→ Work to be completed:
Every entry must be given again exactly. Include no pictures.

→ Exercise material:
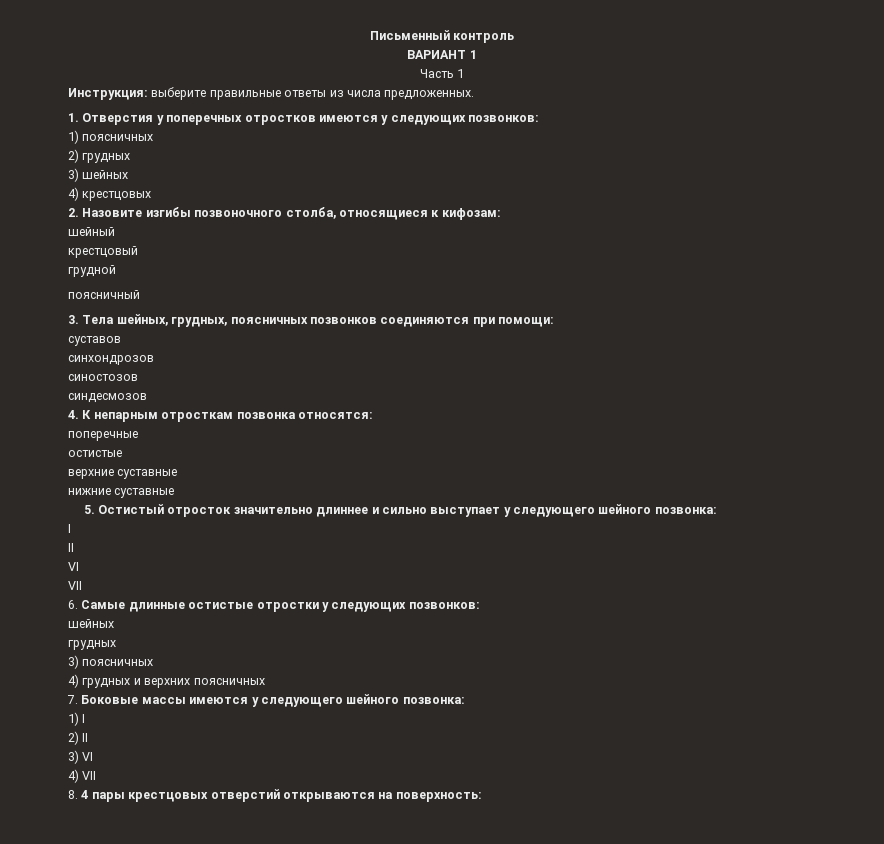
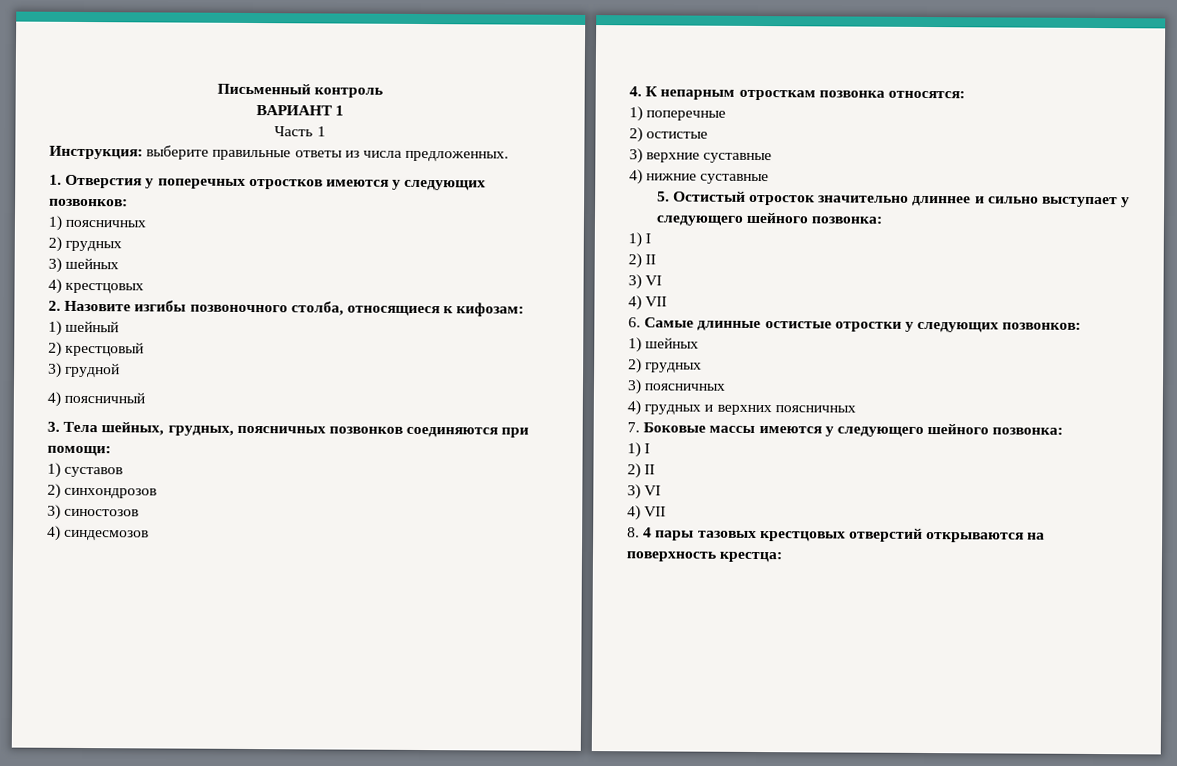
- шейный
+ 1) шейный
- крестцовый
+ 2) крестцовый
- грудной
+ 3) грудной
- поясничный
+ 4) поясничный
- суставов
+ 1) суставов
- синхондрозов
+ 2) синхондрозов
- синостозов
+ 3) синостозов
- синдесмозов
+ 4) синдесмозов
- поперечные
- остистые
+ 1) поперечные
+ 2) остистые
- верхние суставные
+ 3) верхние суставные
- нижние суставные
+ 4) нижние суставные
  5. Остистый отросток значительно длиннее и сильно выступает у следующего шейного позвонка:
- I
- II
- VI
- VII
+ 1) I
+ 2) II
+ 3) VI
+ 4) VII
  6. Самые длинные остистые отростки у следующих позвонков:
- шейных
- грудных
+ 1) шейных
+ 2) грудных
- 8. 4 пары крестцовых отверстий открываются на поверхность:
+ 8. 4 пары тазовых крестцовых отверстий открываются на поверхность крестца:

→ Reply to the exercise:
- шейный
+ 1) шейный
- крестцовый
+ 2) крестцовый
- грудной
+ 3) грудной
- поясничный
+ 4) поясничный
- суставов
+ 1) суставов
- синхондрозов
+ 2) синхондрозов
- синостозов
+ 3) синостозов
- синдесмозов
+ 4) синдесмозов
- поперечные
- остистые
+ 1) поперечные
+ 2) остистые
- верхние суставные
+ 3) верхние суставные
- нижние суставные
+ 4) нижние суставные
  5. Остистый отросток значительно длиннее и сильно выступает у следующего шейного позвонка:
- I
- II
- VI
- VII
+ 1) I
+ 2) II
+ 3) VI
+ 4) VII
  6. Самые длинные остистые отростки у следующих позвонков:
- шейных
- грудных
+ 1) шейных
+ 2) грудных
- 8. 4 пары крестцовых отверстий открываются на поверхность:
+ 8. 4 пары тазовых крестцовых отверстий открываются на поверхность крестца:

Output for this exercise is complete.